For efficiency with small repos (100s of files), we use a full
checkout model. For larger repos, we could optimize to work with
packfiles directly.
Requirements:
git CLI must be installed and available in PATH
"""
def __init__(self, storage: StorageBackend):
"""Initialize git operations.
Args:
storage: Storage backend for repo persistence
"""
self.storage = storage
self._git_available = None
def _check_git(self) -> None:
"""Check that git is available."""
if self._git_available is None:
try:
result = subprocess.run(
["git", "--version"],
capture_output=True,
text=True,
check=True,
)
self._git_available = True
logger.debug(f"Git available: {result.stdout.strip()}")

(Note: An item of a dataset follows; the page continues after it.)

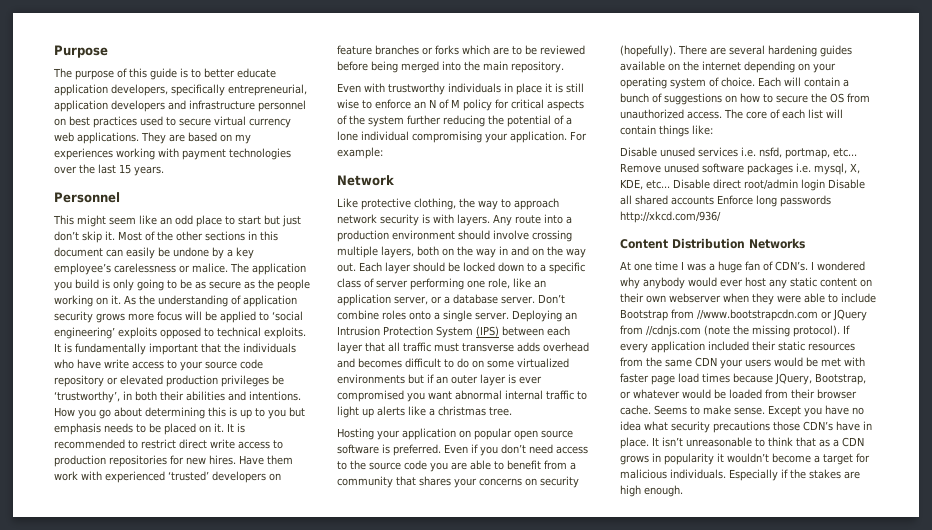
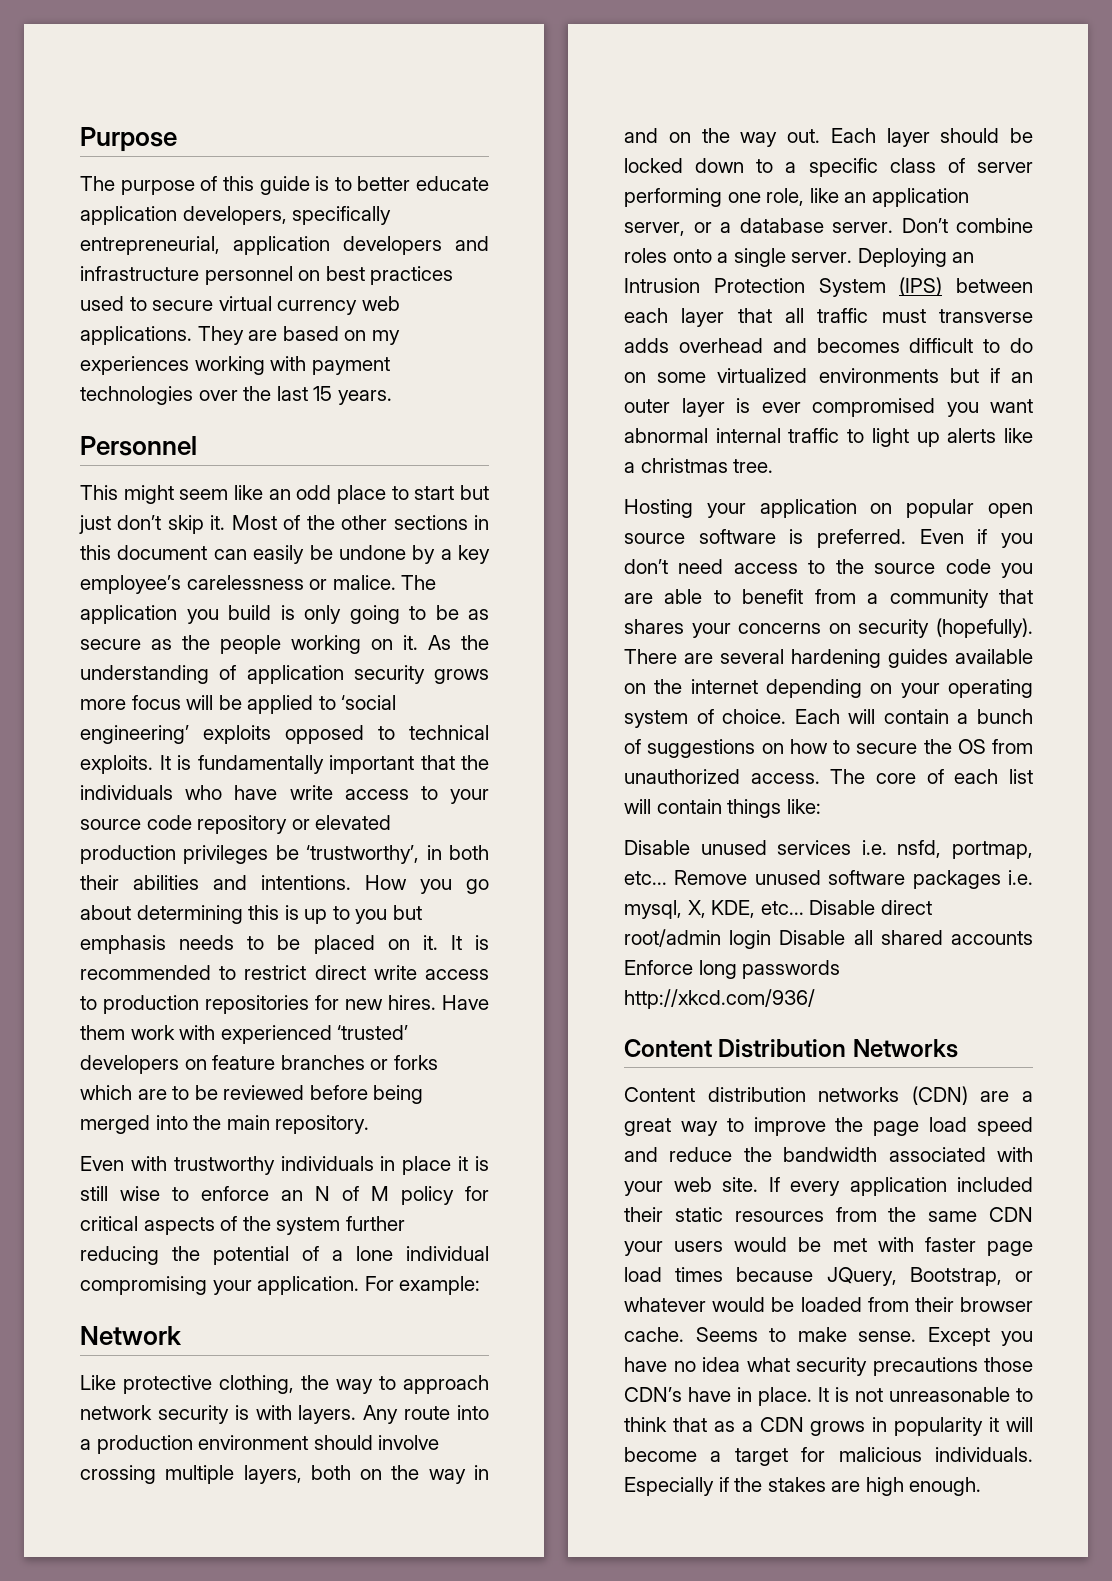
[620,261,865,273] [620,277,872,289] [620,293,876,305] [620,309,867,321] [620,325,840,337] At one time I was a huge fan of CDN’s. I wondered why anybody would ever host any static content on their own webserver when they were able to include Bootstrap from //www.bootstrapcdn.com or JQuery from //cdnjs.com (note the missing protocol). -> [624,1086,1033,1105] [624,1117,1033,1136] [624,1147,1033,1162] [624,1177,758,1196] Content distribution networks (CDN) are a great way to improve the page load speed and reduce the bandwidth associated with your web site.
[662,437,683,447] isn’t -> [835,1387,883,1402] is not
[727,453,769,463] wouldn’t -> [1006,1417,1033,1432] will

except (subprocess.CalledProcessError, FileNotFoundError):
self._git_available = False
raise RuntimeError("git CLI is required for git operations but was not found in PATH")

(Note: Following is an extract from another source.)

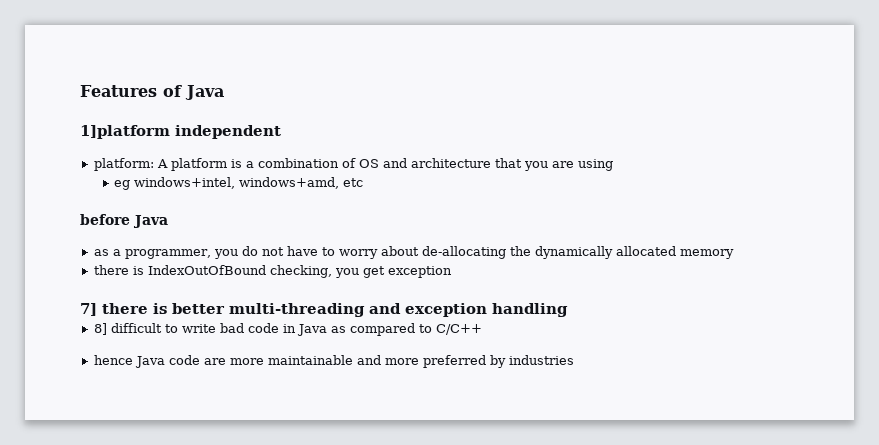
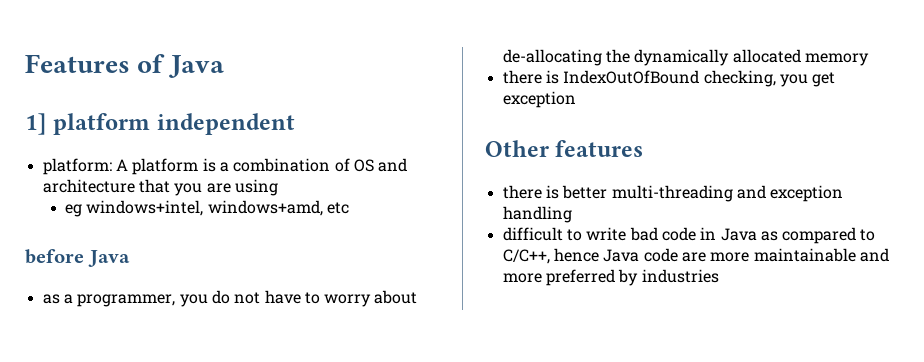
[80,125,170,139] 1]platform -> [25,113,151,135] 1] platform
[80,303,97,316] 7] -> [485,140,644,157] Other features //
[93,323,107,335] 8] -> (572, 214) none
[435,324,482,335] C/C++ // -> [502,249,550,264] C/C++,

elif not self._git_available:
raise RuntimeError("git CLI is required for git operations but was not found in PATH")
def _repo_path(self, agent_id: str, org_id: str) -> str:
"""Get the storage path for an agent's repo."""
return f"{org_id}/{agent_id}/repo.git"
async def create_repo(
self,
agent_id: str,
org_id: str,
initial_files: Optional[Dict[str, str]] = None,
author_name: str = "Letta System",
author_email: str = "system@letta.ai",
) -> str:
"""Create a new git repository for an agent.
Args:
agent_id: Agent ID
org_id: Organization ID
initial_files: Optional initial files to commit
author_name: Author name for initial commit
author_email: Author email for initial commit
Returns:
Initial commit SHA
"""
self._check_git()
def _create():
temp_dir = tempfile.mkdtemp(prefix="letta-memrepo-")
try:
repo_path = os.path.join(temp_dir, "repo")
os.makedirs(repo_path)
# Initialize a new repository with main as default branch
_run_git(["init", "-b", "main"], cwd=repo_path)

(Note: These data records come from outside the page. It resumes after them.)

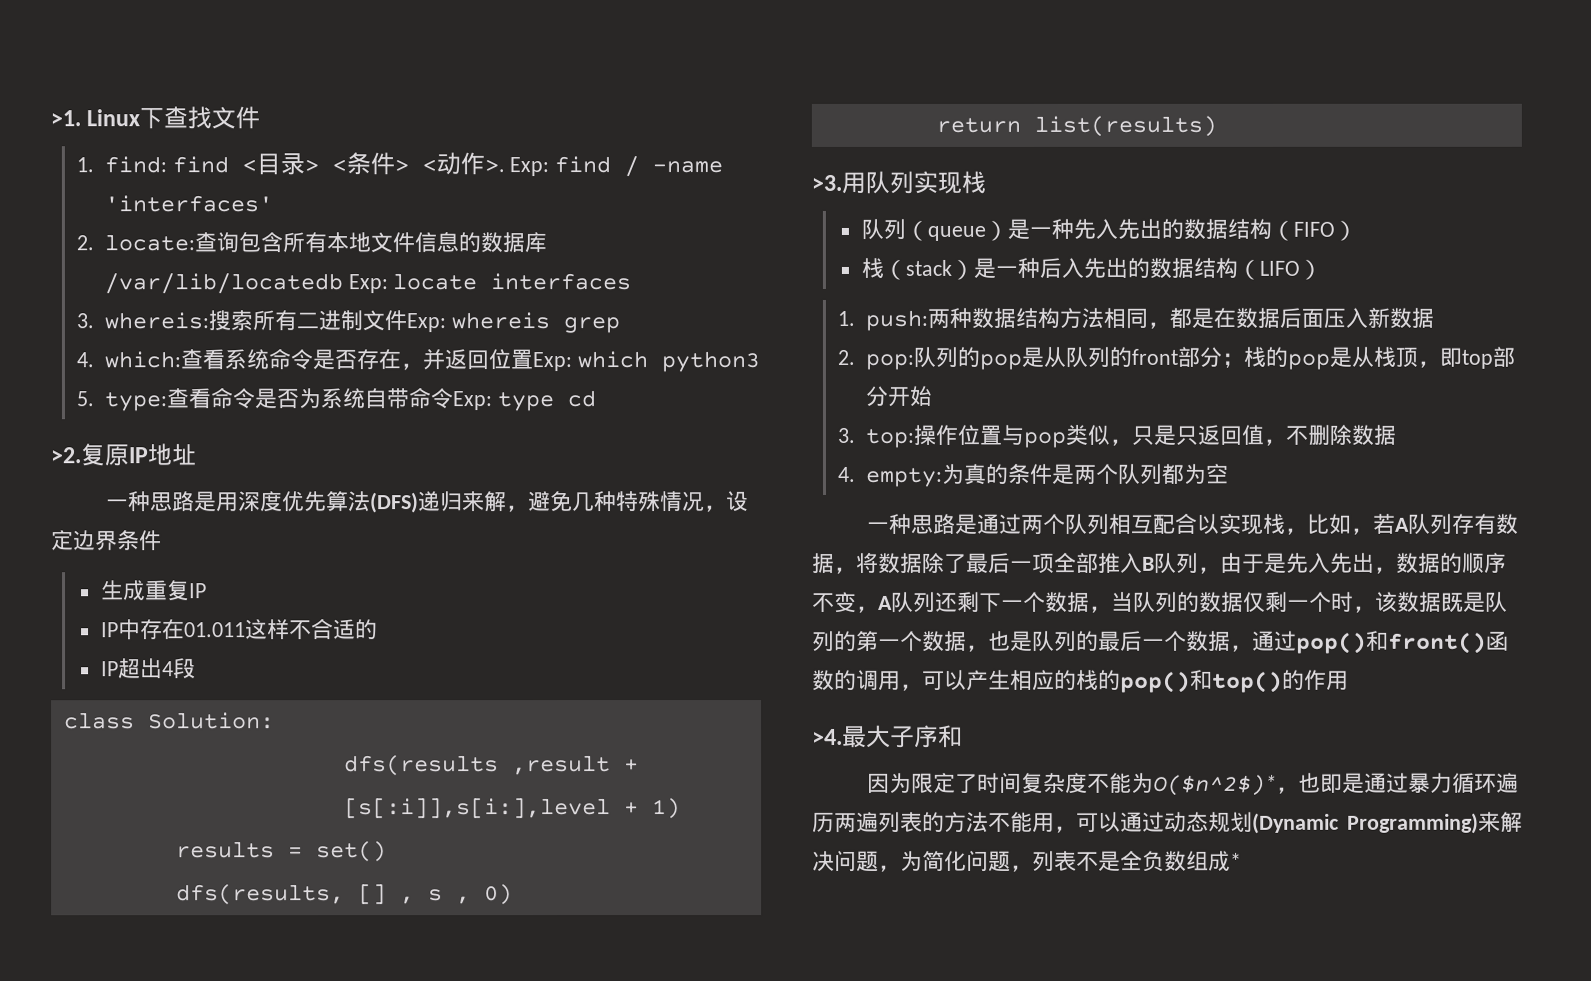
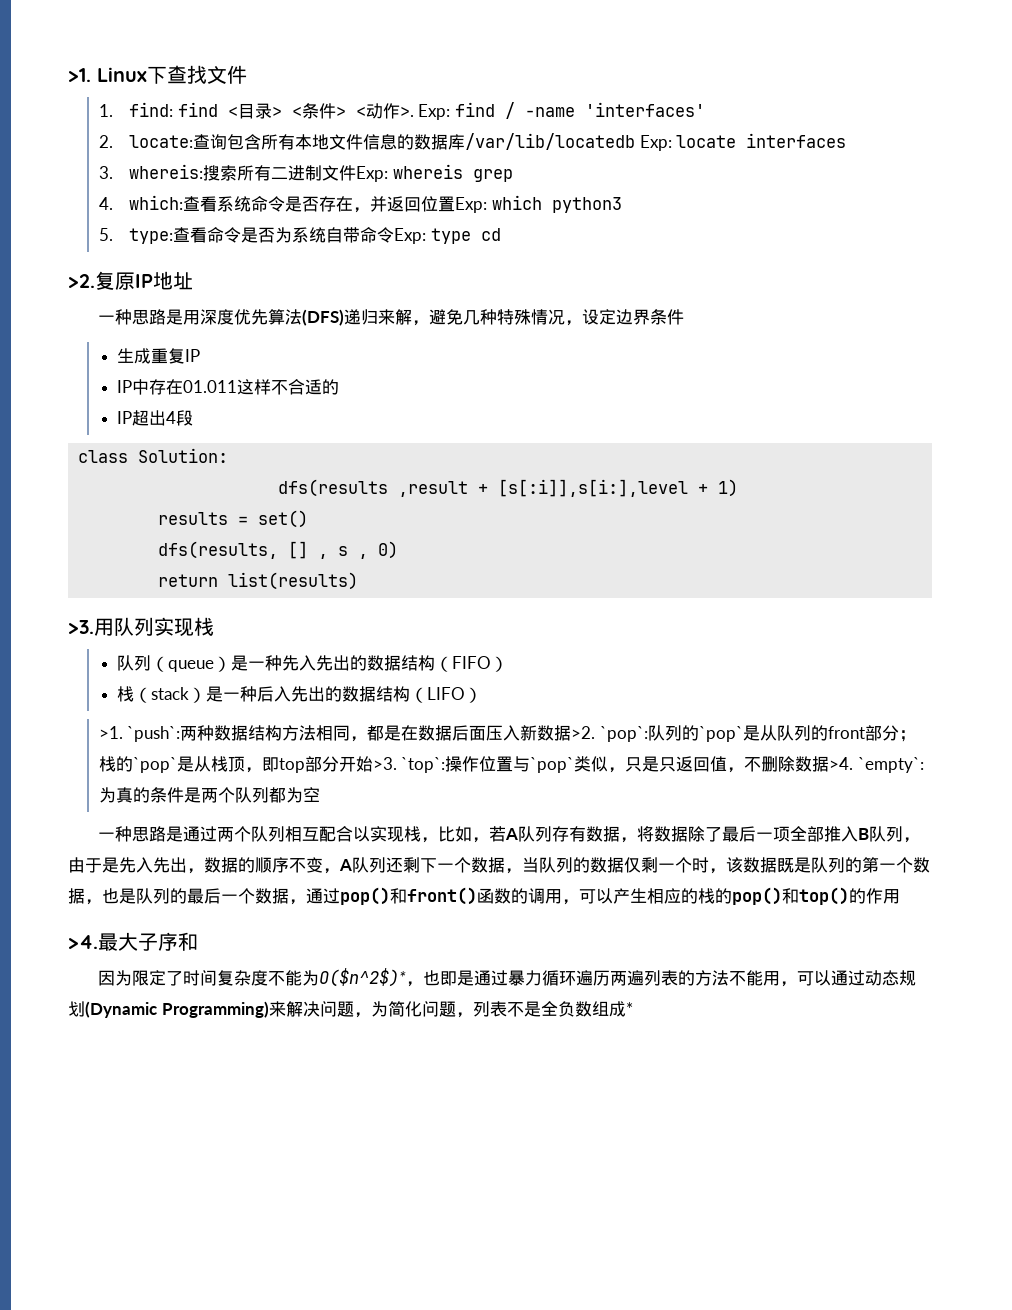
[836,309,928,331] 1. push: -> [98,726,181,742] >1. `push`:
[836,346,1022,370] // 2. pop:队列的pop -> [571,725,743,742] >2. `pop`:队列的`pop`
[1286,353,1330,370] pop -> [132,757,177,773] `pop`
[836,427,914,448] // 3. top: -> [372,757,446,773] >3. `top`:
[1022,431,1066,448] pop -> [530,757,575,773] `pop`
[836,466,942,487] // 4. empty: -> [829,757,924,773] >4. `empty`:

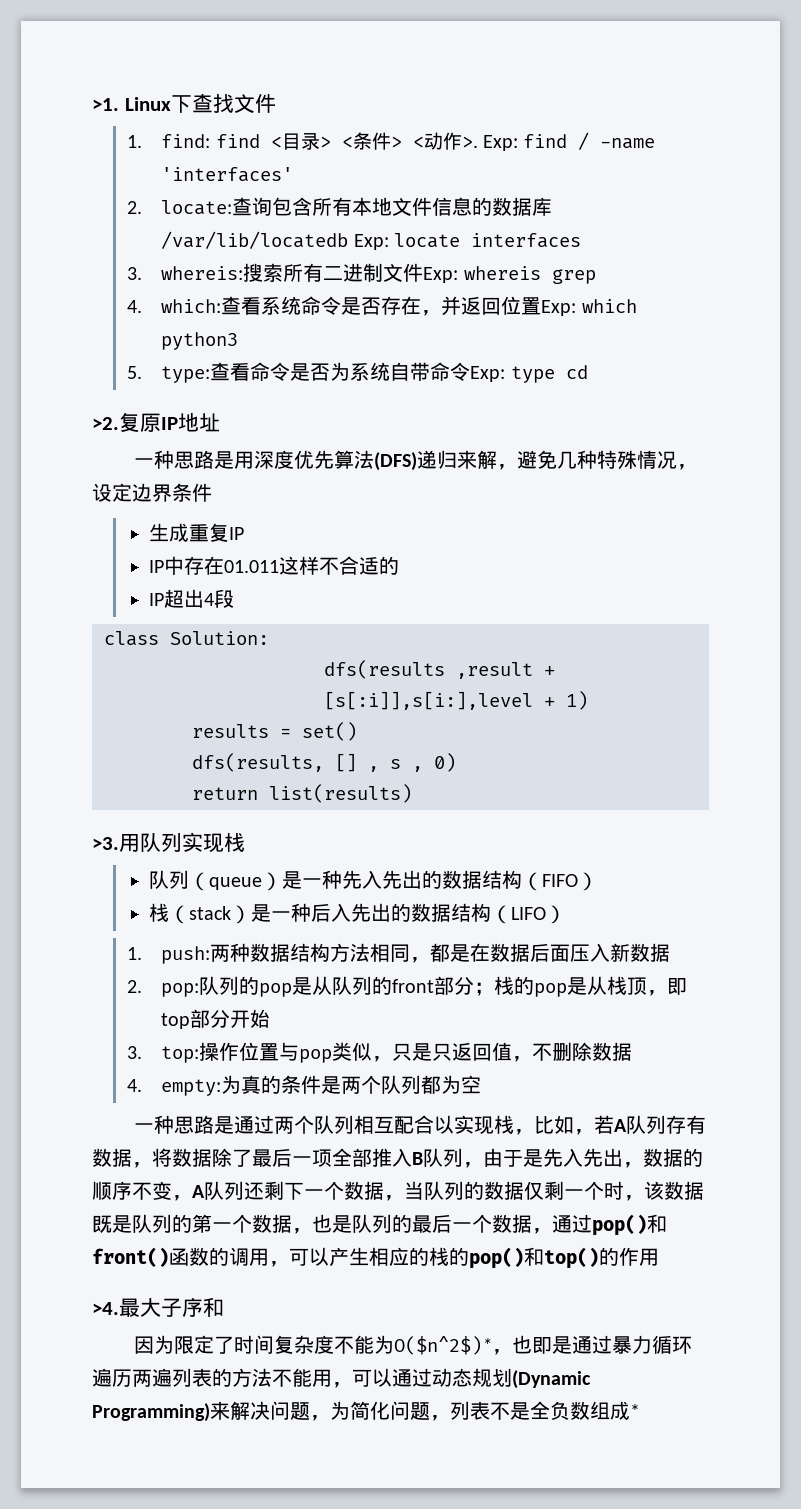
[98,726,181,742] >1. `push`: -> [126,946,211,964] 1. push:
[571,725,743,742] >2. `pop`:队列的`pop` -> [126,976,293,997] // 2. pop:队列的pop
[132,757,177,773] `pop` -> [534,983,568,997] pop
[372,757,446,773] >3. `top`: -> [126,1046,200,1063] // 3. top:
[530,757,575,773] `pop` -> [299,1049,333,1063] pop
[829,757,924,773] >4. `empty`: -> [126,1079,222,1096] // 4. empty:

# Configure user for this repo
_run_git(["config", "user.name", author_name], cwd=repo_path)
_run_git(["config", "user.email", author_email], cwd=repo_path)
# Add initial files if provided
if initial_files:
for file_path, content in initial_files.items():
full_path = os.path.join(repo_path, file_path)
os.makedirs(os.path.dirname(full_path), exist_ok=True)
with open(full_path, "w", encoding="utf-8") as f:
f.write(content)
_run_git(["add", file_path], cwd=repo_path)
else:
# Create an empty .letta directory to initialize
letta_dir = os.path.join(repo_path, ".letta")
os.makedirs(letta_dir, exist_ok=True)
config_path = os.path.join(letta_dir, "config.json")
with open(config_path, "w") as f:
f.write('{"version": 1}')
_run_git(["add", ".letta/config.json"], cwd=repo_path)
# Create initial commit
_run_git(["commit", "-m", "Initial commit"], cwd=repo_path)
# Get commit SHA
result = _run_git(["rev-parse", "HEAD"], cwd=repo_path)
commit_sha = result.stdout.strip()
return repo_path, commit_sha
except Exception:
shutil.rmtree(temp_dir, ignore_errors=True)
raise
repo_path, commit_sha = await asyncio.to_thread(_create)
try:
await self._upload_repo(repo_path, agent_id, org_id)
return commit_sha
finally:
shutil.rmtree(os.path.dirname(repo_path), ignore_errors=True)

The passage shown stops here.